**Task item:** Repeat the records in full and exactly, omitting pictures.

[Records from a data collection]
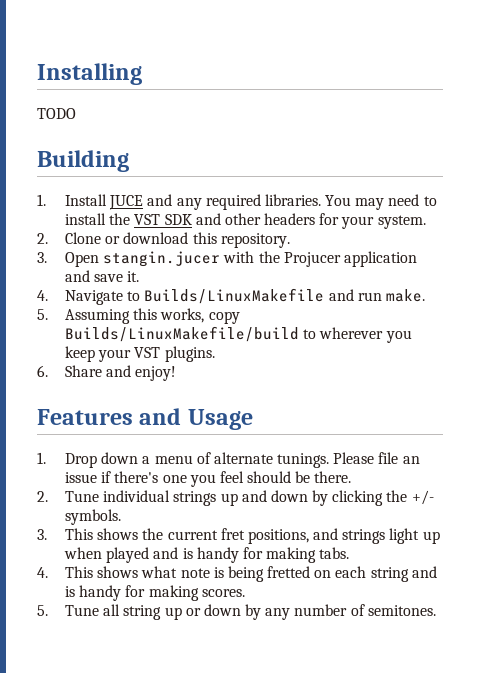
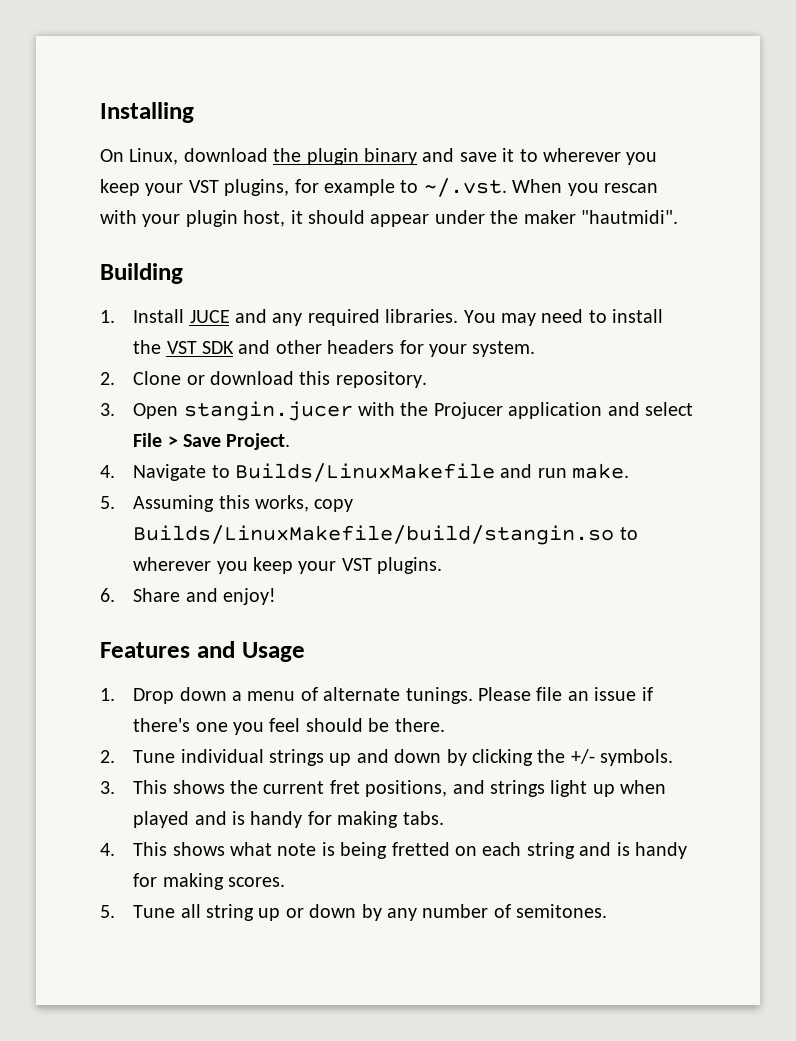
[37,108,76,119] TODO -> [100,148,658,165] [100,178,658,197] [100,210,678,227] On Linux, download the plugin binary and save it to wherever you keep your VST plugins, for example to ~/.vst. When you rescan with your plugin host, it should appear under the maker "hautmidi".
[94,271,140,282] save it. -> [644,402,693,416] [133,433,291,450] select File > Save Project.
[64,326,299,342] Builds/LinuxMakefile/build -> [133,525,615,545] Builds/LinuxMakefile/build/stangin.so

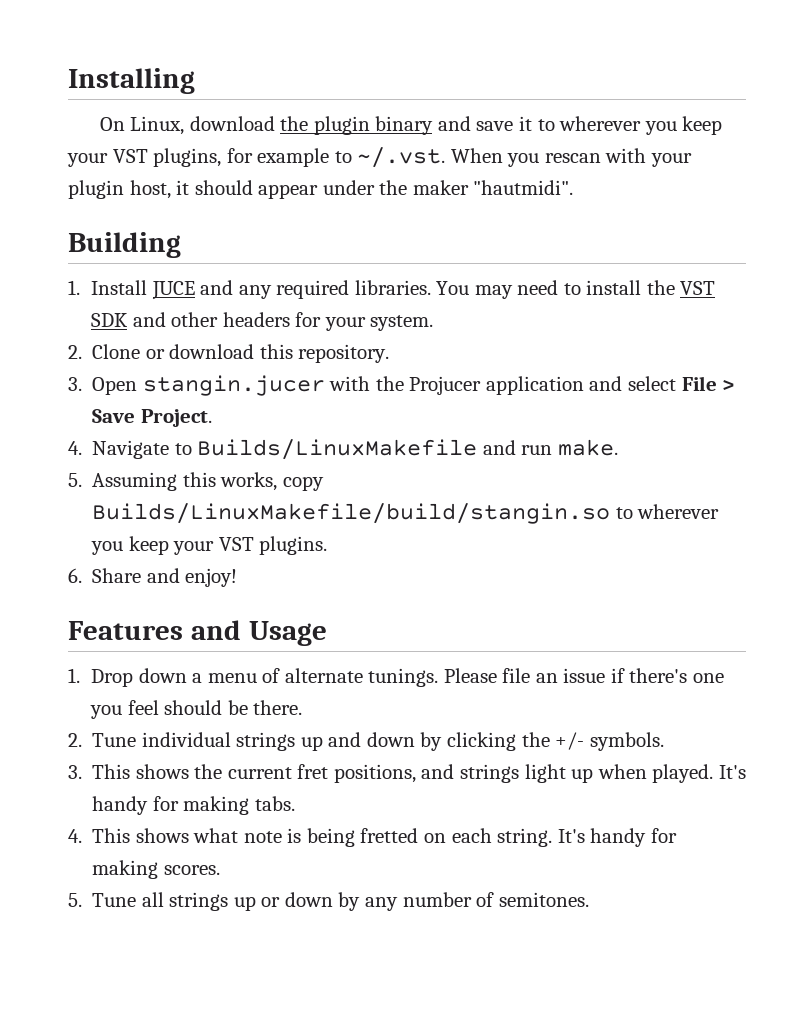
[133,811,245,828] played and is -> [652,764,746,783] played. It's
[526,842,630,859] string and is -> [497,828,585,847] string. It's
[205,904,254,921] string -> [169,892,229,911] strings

**Your solution:**
[37,108,76,119] TODO -> [100,148,658,165] [100,178,658,197] [100,210,678,227] On Linux, download the plugin binary and save it to wherever you keep your VST plugins, for example to ~/.vst. When you rescan with your plugin host, it should appear under the maker "hautmidi".
[94,271,140,282] save it. -> [644,402,693,416] [133,433,291,450] select File > Save Project.
[64,326,299,342] Builds/LinuxMakefile/build -> [133,525,615,545] Builds/LinuxMakefile/build/stangin.so

[133,811,245,828] played and is -> [652,764,746,783] played. It's
[526,842,630,859] string and is -> [497,828,585,847] string. It's
[205,904,254,921] string -> [169,892,229,911] strings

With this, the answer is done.